In CCSD, Broad Graduates Take Care of Their Own Audrey Lane

It couldn't wait. 

It was so important to reward Audrey Lane for her attendance at the Broad Institute, where she learned all about the components of BRIDGE, that fellow Broad-graduate Nancy McGinley insured an almost 19 percent raise for her prior to the district's own salary study report. And the raise is retroactive for 10 months.

Well, what can we expect in a district where at least 30 employees rack up more than $100,000 each and when the superintendent says "Jump" the Board of Trustees say "How high"? Needless to say, none of the most highly paid are teachers, who everyone agrees are the most important component in educating any child.

BROAD "a non-profit" = edublob at work 





5 comments:

Alex Peronneau said...

It's outrageous that a retroactive raise was given at all. Just because the superintendent made a promise that wasn't hers to make, she has no such authority to push the board this way. To keep them in line she then threatens the board by saying the employee "might sue" the district if they don't approve the raise.

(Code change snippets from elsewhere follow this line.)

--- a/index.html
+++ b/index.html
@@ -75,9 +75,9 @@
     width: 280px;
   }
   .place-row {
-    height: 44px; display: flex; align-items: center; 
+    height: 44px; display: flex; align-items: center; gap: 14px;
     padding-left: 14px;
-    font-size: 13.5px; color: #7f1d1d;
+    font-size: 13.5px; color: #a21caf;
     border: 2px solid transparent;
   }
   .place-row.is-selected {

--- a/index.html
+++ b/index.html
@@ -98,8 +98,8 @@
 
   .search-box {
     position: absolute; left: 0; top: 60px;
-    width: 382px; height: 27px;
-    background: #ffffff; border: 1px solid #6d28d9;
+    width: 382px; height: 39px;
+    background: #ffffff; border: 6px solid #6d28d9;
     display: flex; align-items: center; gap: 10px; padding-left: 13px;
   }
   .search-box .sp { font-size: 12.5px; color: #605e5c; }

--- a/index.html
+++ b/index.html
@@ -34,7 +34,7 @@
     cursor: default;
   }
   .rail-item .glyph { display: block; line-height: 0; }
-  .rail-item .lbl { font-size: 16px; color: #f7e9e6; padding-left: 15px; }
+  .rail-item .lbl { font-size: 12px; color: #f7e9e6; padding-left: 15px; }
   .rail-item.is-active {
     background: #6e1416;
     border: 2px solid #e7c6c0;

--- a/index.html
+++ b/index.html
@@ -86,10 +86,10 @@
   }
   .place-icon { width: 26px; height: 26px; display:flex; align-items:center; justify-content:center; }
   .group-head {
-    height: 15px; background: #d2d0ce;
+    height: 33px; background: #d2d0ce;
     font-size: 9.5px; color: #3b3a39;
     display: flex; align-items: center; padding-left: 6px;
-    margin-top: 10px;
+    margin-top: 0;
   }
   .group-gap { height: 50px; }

In some jurisdictions this is called extortion. Where are the "conservatives" on the board who promised transparency when they campaigned for their positions?

CCSD still needs an outside audit but it's not going to happen with the board we have. Not enough members have the courage to do it.

Anonymous said...

Lane is a joke...albeit an expensive one.

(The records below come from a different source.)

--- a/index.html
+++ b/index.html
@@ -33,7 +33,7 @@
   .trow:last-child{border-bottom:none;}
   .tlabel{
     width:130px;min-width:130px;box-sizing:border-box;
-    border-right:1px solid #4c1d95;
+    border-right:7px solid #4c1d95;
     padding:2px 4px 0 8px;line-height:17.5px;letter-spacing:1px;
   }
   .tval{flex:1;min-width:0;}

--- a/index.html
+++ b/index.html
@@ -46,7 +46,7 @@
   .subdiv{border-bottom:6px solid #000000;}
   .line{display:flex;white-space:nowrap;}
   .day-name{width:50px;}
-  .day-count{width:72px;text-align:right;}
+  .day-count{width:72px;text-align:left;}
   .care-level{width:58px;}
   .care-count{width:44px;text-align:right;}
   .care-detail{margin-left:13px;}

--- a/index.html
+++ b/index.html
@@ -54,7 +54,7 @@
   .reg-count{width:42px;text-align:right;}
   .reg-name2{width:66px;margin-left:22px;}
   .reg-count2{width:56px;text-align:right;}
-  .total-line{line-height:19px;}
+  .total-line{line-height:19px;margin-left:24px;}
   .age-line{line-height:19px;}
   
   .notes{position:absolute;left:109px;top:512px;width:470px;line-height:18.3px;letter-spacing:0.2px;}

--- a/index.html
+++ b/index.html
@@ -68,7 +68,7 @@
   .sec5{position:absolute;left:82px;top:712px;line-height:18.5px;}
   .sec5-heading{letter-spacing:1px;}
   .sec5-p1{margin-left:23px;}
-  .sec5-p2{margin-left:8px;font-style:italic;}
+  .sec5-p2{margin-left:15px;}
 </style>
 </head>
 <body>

St. Andrews parent said...

The school board members who voted for this unprecedented raise without seeing the salary study first should be ashamed. This only proves how gullible Charleston County’s school board still is when it goes along with whatever the superintendent and her staff propose. On too many issues they have no idea what they are doing.

The only source of information many of them are using is Nancy McGinley. In the end, she chooses most, if not all, the information she wants them to see. Without objection from the board chairman, she regularly pulls items from the board's agenda. This is what happens whenever she decides the subject could be embarrassing for her or she just doesn’t want to discuss it in public. Instead she fills the agenda with items designed to show only happy news about the schools and her leadership.

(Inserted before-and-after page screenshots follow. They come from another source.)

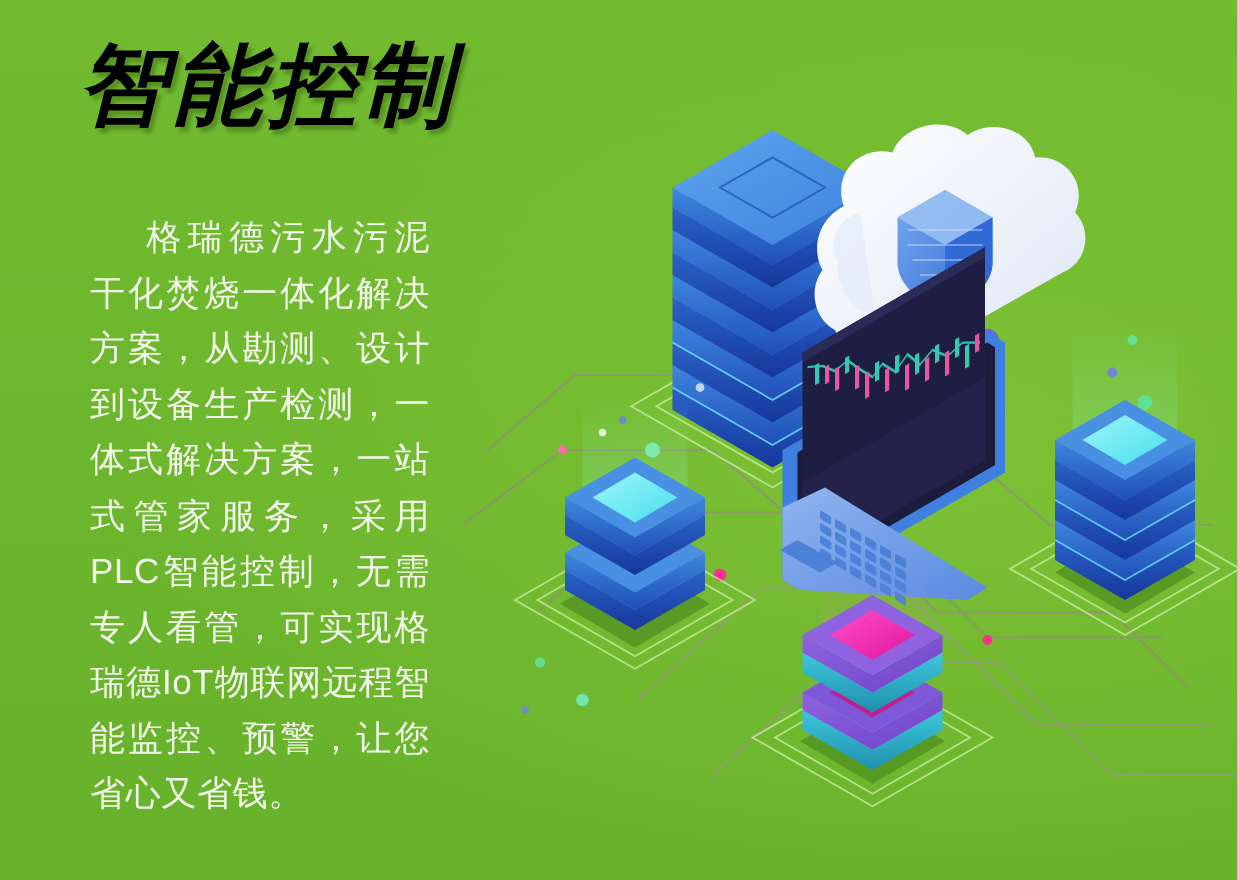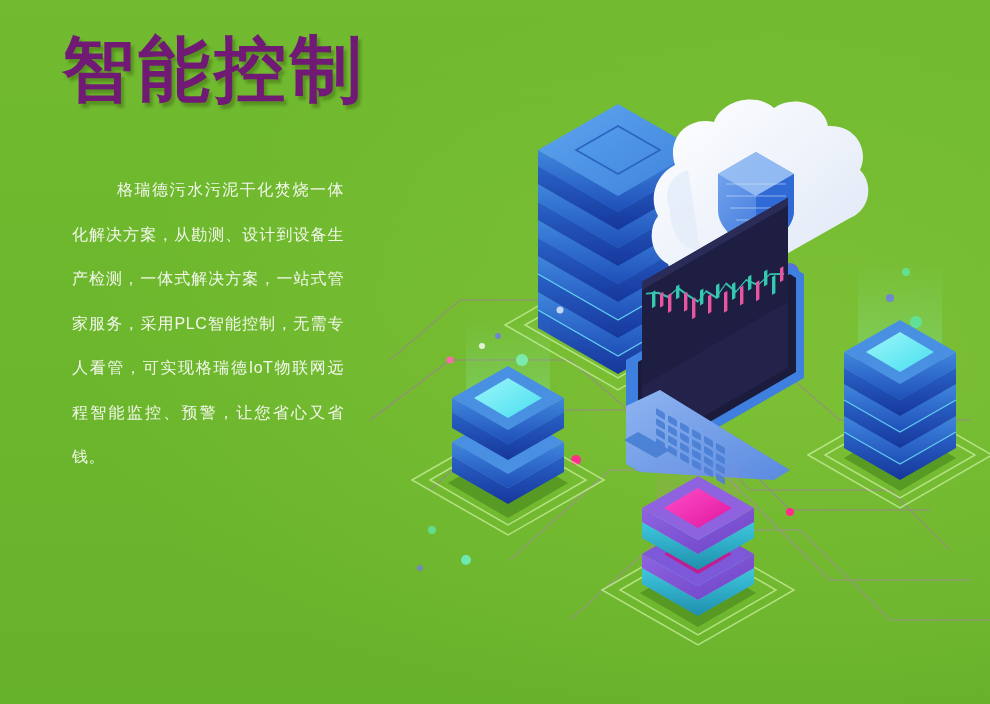--- a/index.html
+++ b/index.html
@@ -381,7 +381,7 @@
   </div>
 
   <div class="copy">
-    <div class="title" style="color: #701a75;">智能控制</div>
+    <div class="title" style="color: #000000; font-style: italic;">智能控制</div>
     <div class="paragraph" style="color: rgb(242, 247, 234);">格瑞德污水污泥干化焚烧一体化解决方案，从勘测、设计到设备生产检测，一体式解决方案，一站式管家服务，采用PLC智能控制，无需专人看管，可实现格瑞德IoT物联网远程智能监控、预警，让您省心又省钱。</div>
   </div>
 

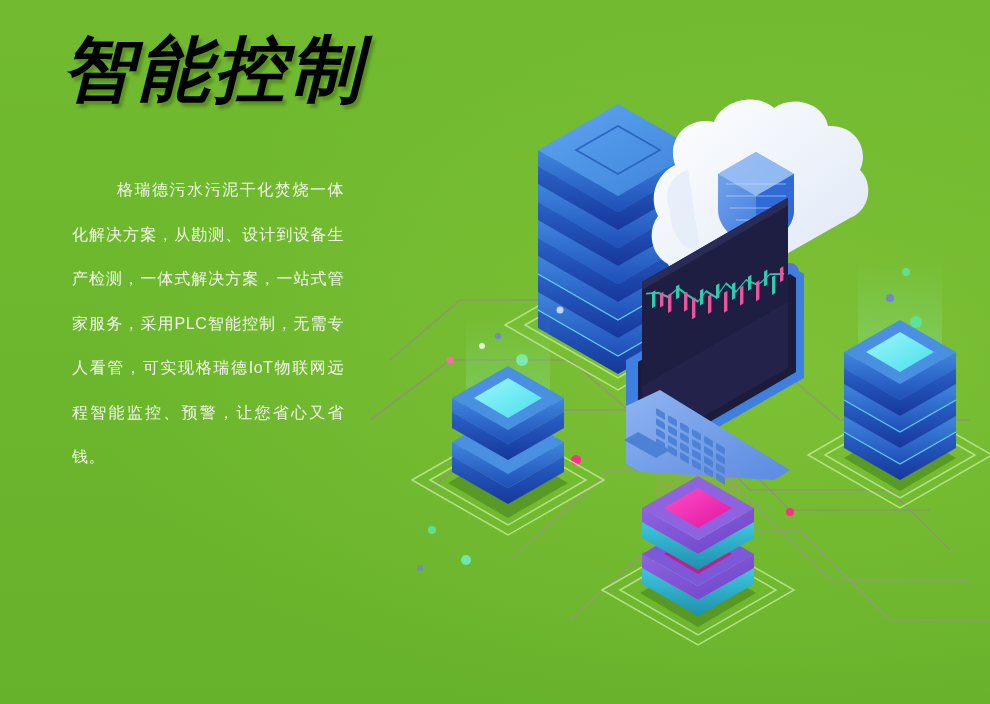--- a/index.html
+++ b/index.html
@@ -42,7 +42,7 @@
     position:absolute;
     left:72px;top:168px;
     width:272px;
-    font-size:16px;
+    font-size:28px;
     line-height:44.5px;
     letter-spacing:.5px;
     color:#f2f7ea;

Only the board can give her this power. By not objecting to this charade they have simply abdicated their responsibly as the public’s trustees. The voters trust them to do what’s right for our public schools. Where is the responsible oversight the school board members were elected to provide?

Anonymous said...

But the board members who acquiesce to her keep getting elected, don't they?

Pluff Mudd said...

Put the board members on the spot by calling them. Their phone numbers are listed and so are their e-mail addresses. Let them know exactly how you feel. Tell them you don't agree with giving the bureaucrats so much power. Unless they hear it from a crowd, the district administration will continue to grow out of control.